The fourth stanza is the poem’s longest. Whereas in the previous stanzas the speaker has commented on the extent of pain in the world and on the places where it is active, in stanza 4, the reader’s attention is directed to the activity of pain. Pain is seen as an active force. It grabs people, drives them wild, nails them, denails them. In effect, pain is personified; it comes alive and stalks human beings. It is associated with creative and destructive principles: Life and death occur “as a result/ of the pain.”
The poem ends with the speaker’s personal agony, the sadness he feels at witnessing this enormous suffering. It is all too much for him; there is nothing to be done about it; the extent of the suffering is too vast.
Last Updated on May 6, 2015, by eNotes Editorial. Word Count: 508
The distinguishing characteristic of Vallejo’s poetic technique is his extraordinary ability to shatter language—the very thing poetry depends on—and through its deconstruction, to create a new (albeit esoteric and unnatural) medium to communicate the chaos he sees all around. In essence, Vallejo conveys his message by destroying the traditional means by which a message can be communicated. Syntax, grammar, and even vocabulary come apart in his poetry.
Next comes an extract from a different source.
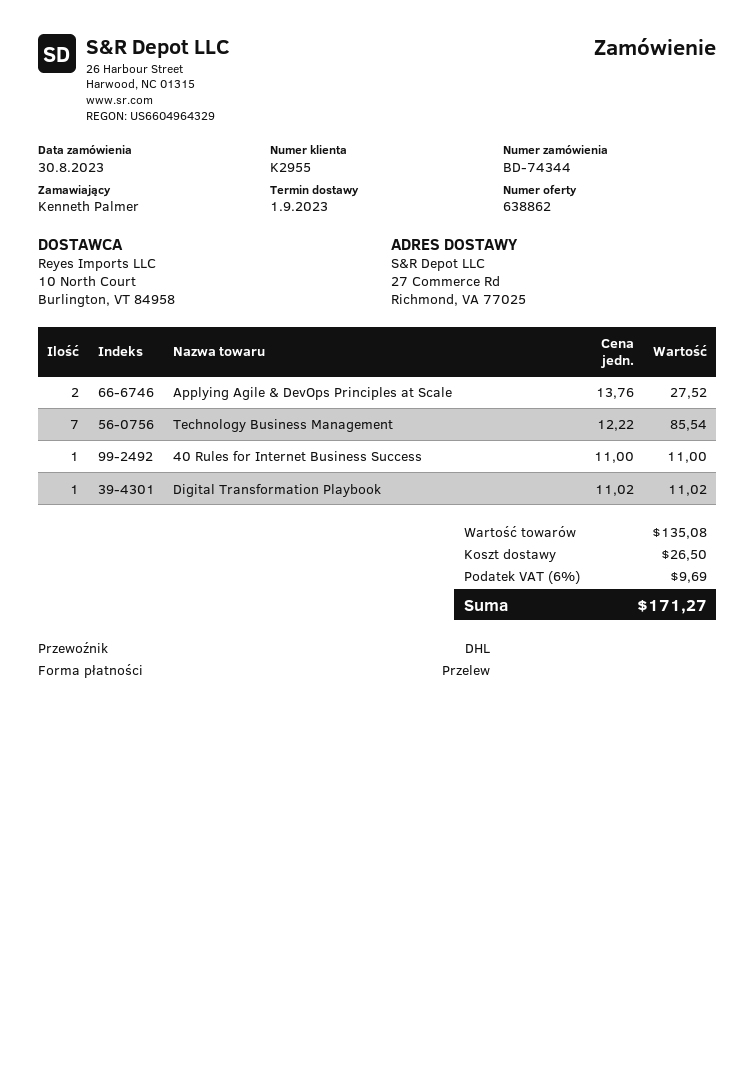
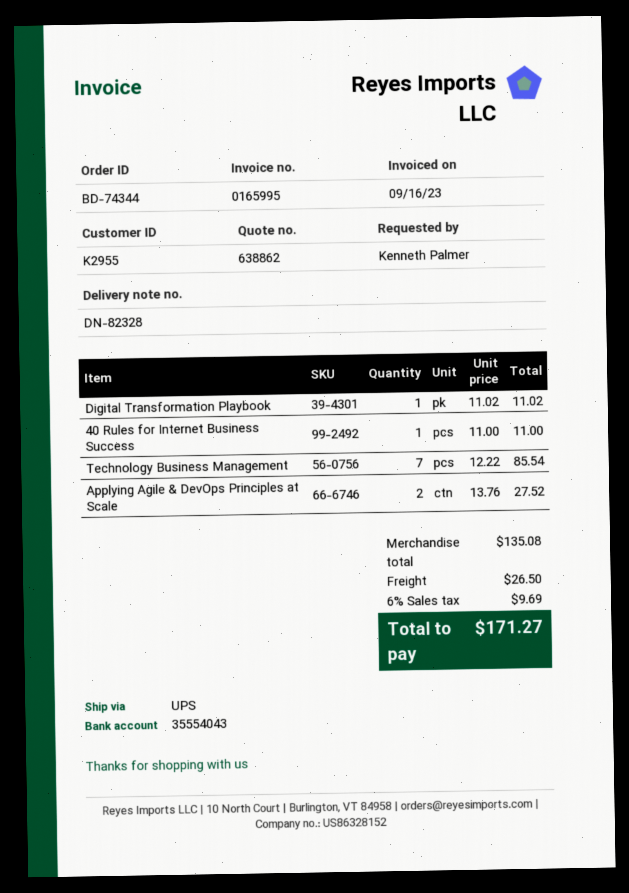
shipping method: DHL -> UPS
From the rubble, he re-creates the text, in completely new combinations, so that meaning is reconstituted in a way never before possible. Vallejo uses words the way a Cubist such as Pablo Picasso or Georges Braque uses shape. Cubism forces one to view an image simultaneously from a multiplicity of new angles, so that “normal” perception of that image is no longer valid. Similarly, Vallejo requires language to be read in an entirely new way: The traditional logic of grammar is discarded, and readers are forced to reconstruct it themselves so that the “normal” interpretation of the words is no longer valid. As the syntax is wrenched apart in a Vallejo poem, so, too, is meaning wrenched apart. Readers are often left with irrational, private, and ultimately ambiguous images that parallel the ambiguous nature of contemporary experience.
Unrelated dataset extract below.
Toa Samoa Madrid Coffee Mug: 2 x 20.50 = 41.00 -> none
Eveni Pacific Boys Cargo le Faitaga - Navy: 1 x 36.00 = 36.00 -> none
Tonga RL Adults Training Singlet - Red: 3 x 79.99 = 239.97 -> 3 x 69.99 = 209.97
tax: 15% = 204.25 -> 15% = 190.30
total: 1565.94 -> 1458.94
The first stanza of “The Nine Monsters” is a good example of this technique. The stanza appears to be a single, medium-length sentence—at least it is punctuated that way—however, this sentence has no beginning and no conclusion. Although a subject and a verb are provided (“pain grows”), the sentence soon loses all grammatical sense. The phrase “the pain twice” is repeated several times as though the speaker has lost the train of thought and must return to what he has already said. The broken syntax of the first stanza is reminiscent of other modernist poems, such as T. S. Eliot’s “The Hollow Men,” in which a sequence of fragments is spliced together. The resulting jumble falls short of effective communication. This device may baffle the reader, but there is a point to the confusion: Many of Vallejo’s poems are meditations on the modern human’s inability to discover meaning in his or her experiences. In “The Nine Monsters,” moreover, the broken phrasing gives the impression that someone in excruciating pain is trying to speak. The manner of the speech thus reflects the theme of the speech. The poet finds the pain of life so unbearable that his ability to deliver coherent discourse is impaired.
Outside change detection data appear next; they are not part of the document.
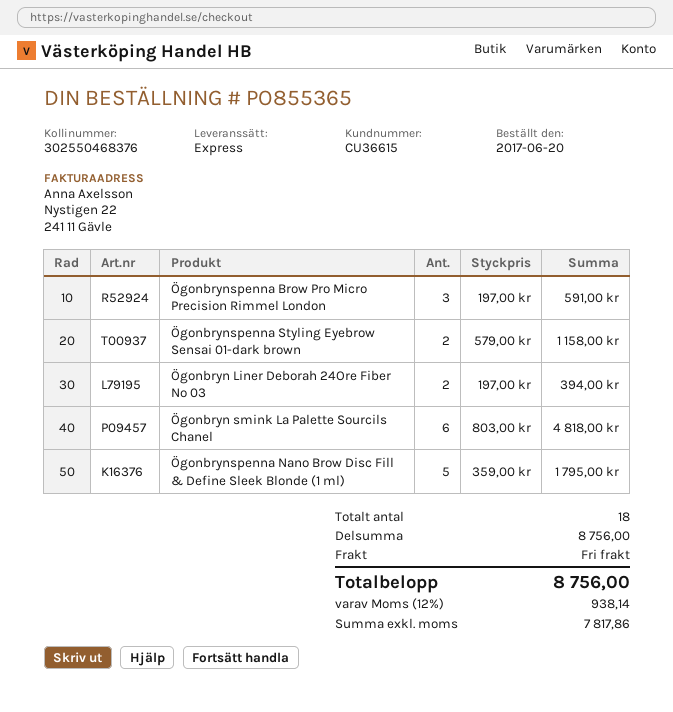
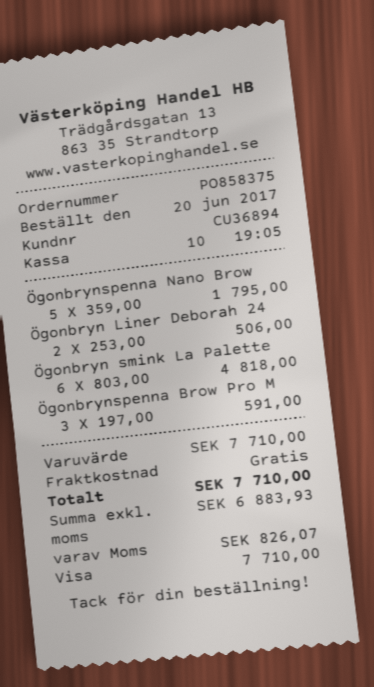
order number: PO855365 -> PO858375
customer number: CU36615 -> CU36894
Ögonbrynspenna Styling Eyebrow Sensai 01-dark brown: 2 x 579.00 = 1158.00 -> none
Ögonbryn Liner Deborah 24Ore Fiber Nº 03: 2 x 197.00 = 394.00 -> 2 x 253.00 = 506.00
subtotal: 8756.00 -> 7710.00
net: 7817.86 -> 6883.93
tax: 938.14 -> 826.07
total: 8756.00 -> 7710.00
Vallejo is also a great poet of swift association, a device that allows the poet to leap from one image to another, thus bringing together ideas and images that superficially seem to have little in common. He is willing to take risks in these associations. For example, few other poets would dare to associate cabinet drawers with the heart and wall lizards. Such seemingly implausible connections are jarring and disturbing. The reader is forced to account for the contradictions in these connections. Perhaps in doing so, the reader can glimpse deeper, hidden realities.